### Task prompt
Skip every picture, and output exactly the lines starting at the one with "- Run a small" and running through the last line of the material below.

### Data records
★ ★ ★
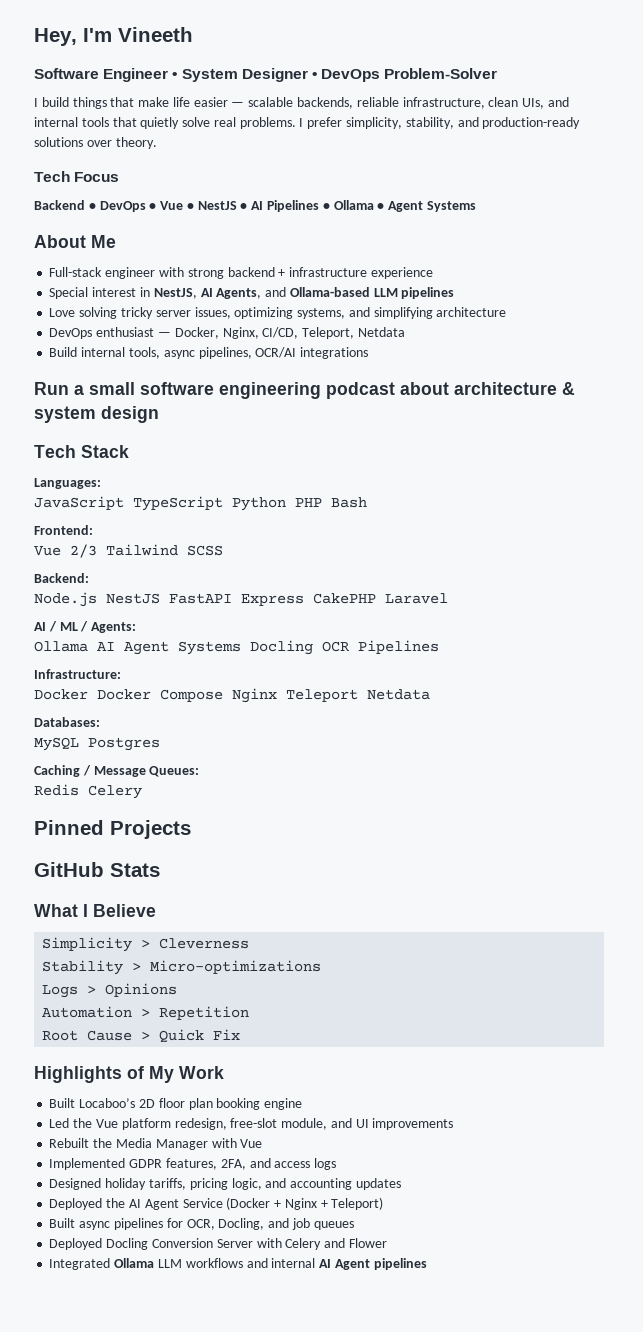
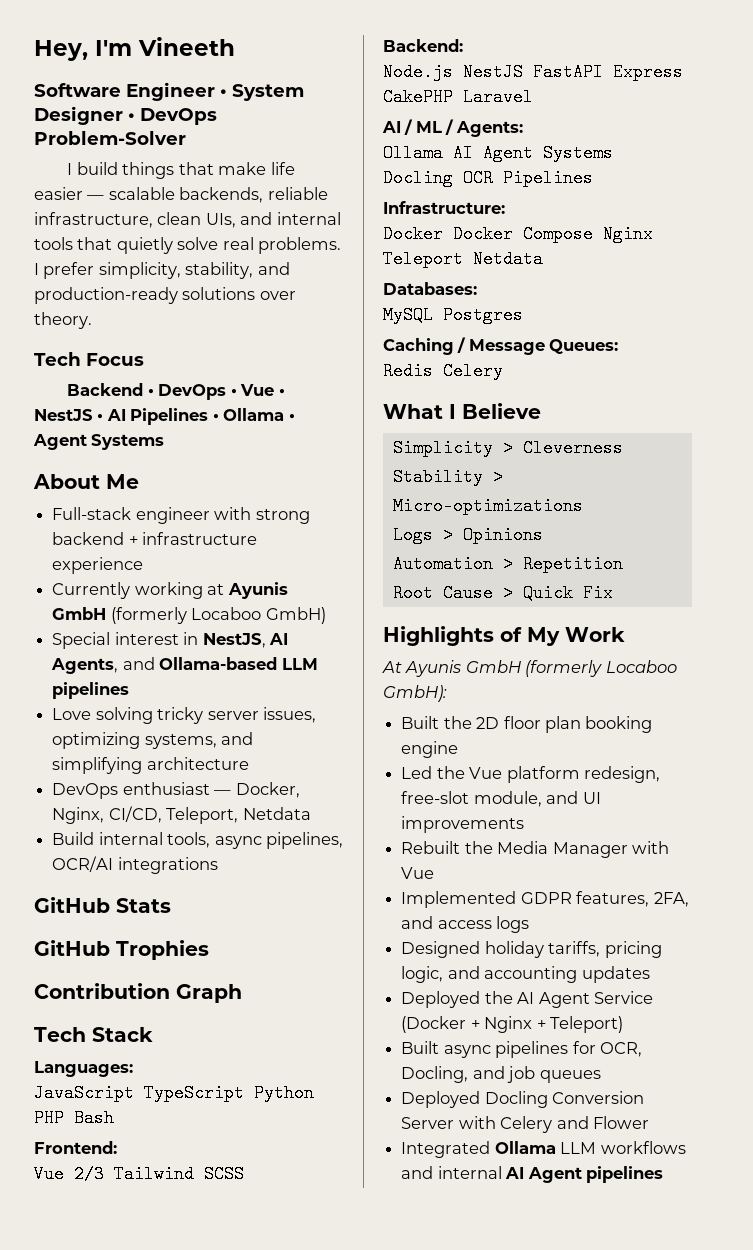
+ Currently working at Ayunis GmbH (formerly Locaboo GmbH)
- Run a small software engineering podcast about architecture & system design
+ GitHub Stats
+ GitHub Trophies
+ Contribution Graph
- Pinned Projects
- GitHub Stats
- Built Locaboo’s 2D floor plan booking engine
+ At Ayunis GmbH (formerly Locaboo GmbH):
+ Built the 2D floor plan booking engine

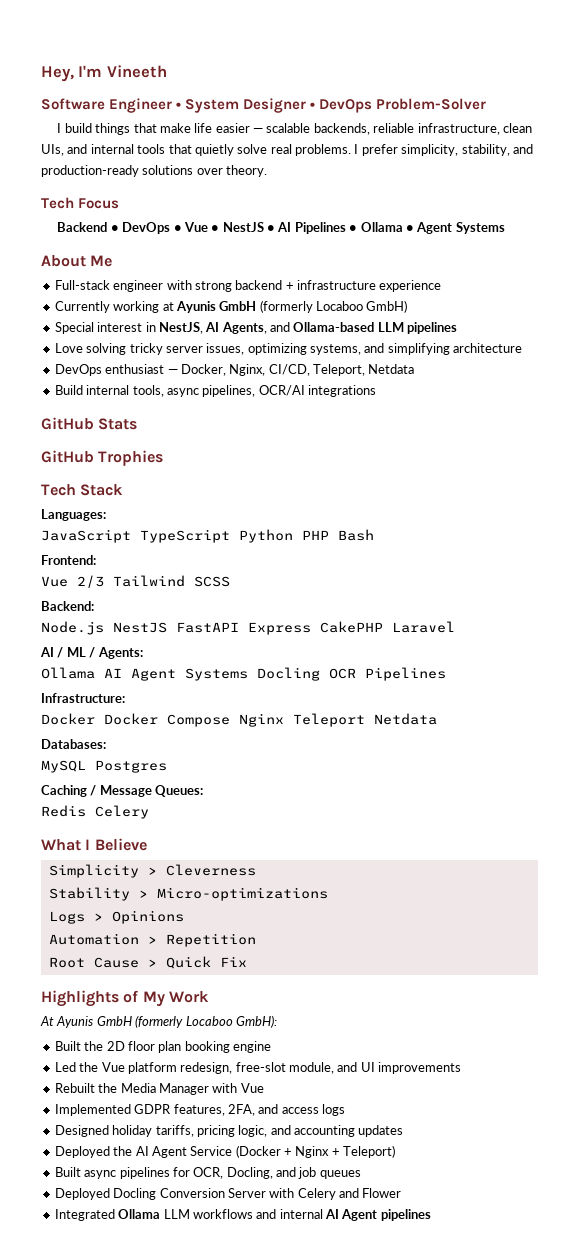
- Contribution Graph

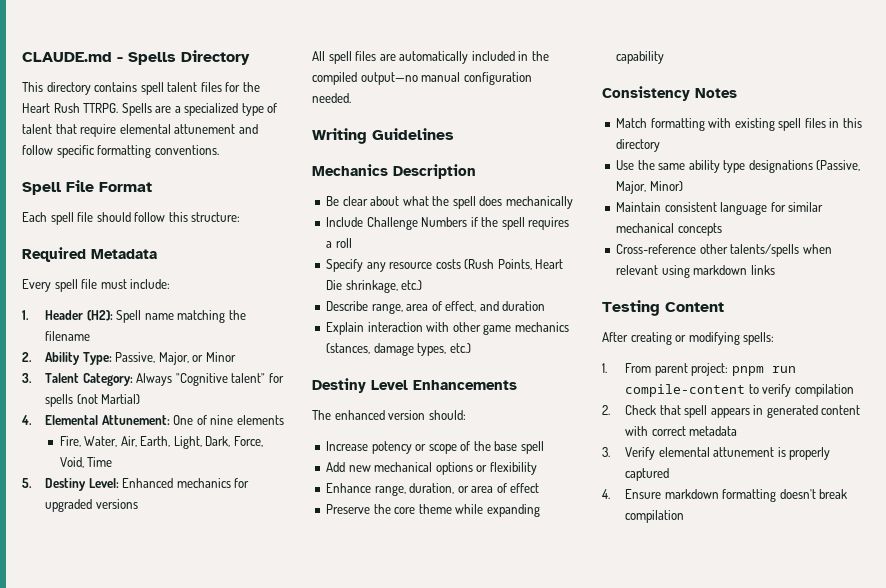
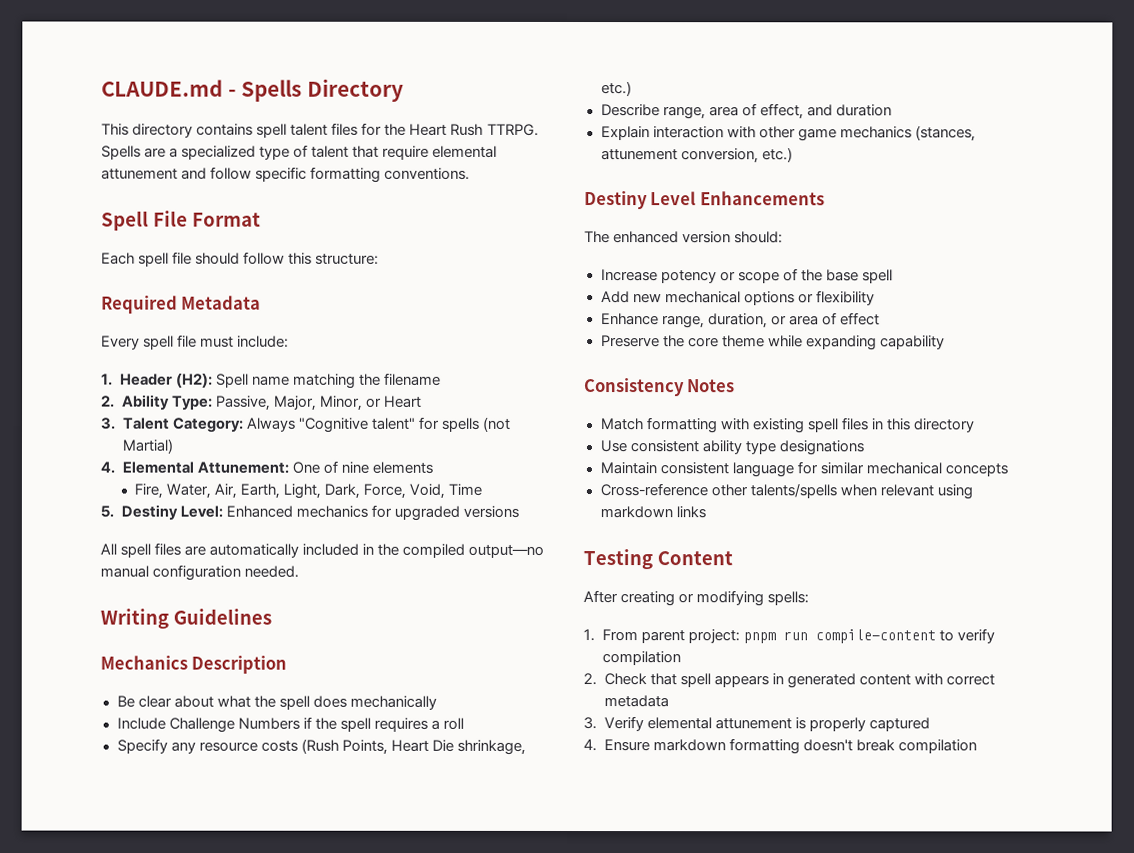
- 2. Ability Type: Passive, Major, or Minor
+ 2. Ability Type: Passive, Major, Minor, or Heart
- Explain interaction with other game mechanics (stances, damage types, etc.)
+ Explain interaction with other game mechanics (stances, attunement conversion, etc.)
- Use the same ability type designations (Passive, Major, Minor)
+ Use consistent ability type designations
★ ★ ★
### Exercise output
- Run a small software engineering podcast about architecture & system design
+ GitHub Stats
+ GitHub Trophies
+ Contribution Graph
- Pinned Projects
- GitHub Stats
- Built Locaboo’s 2D floor plan booking engine
+ At Ayunis GmbH (formerly Locaboo GmbH):
+ Built the 2D floor plan booking engine

- Contribution Graph

- 2. Ability Type: Passive, Major, or Minor
+ 2. Ability Type: Passive, Major, Minor, or Heart
- Explain interaction with other game mechanics (stances, damage types, etc.)
+ Explain interaction with other game mechanics (stances, attunement conversion, etc.)
- Use the same ability type designations (Passive, Major, Minor)
+ Use consistent ability type designations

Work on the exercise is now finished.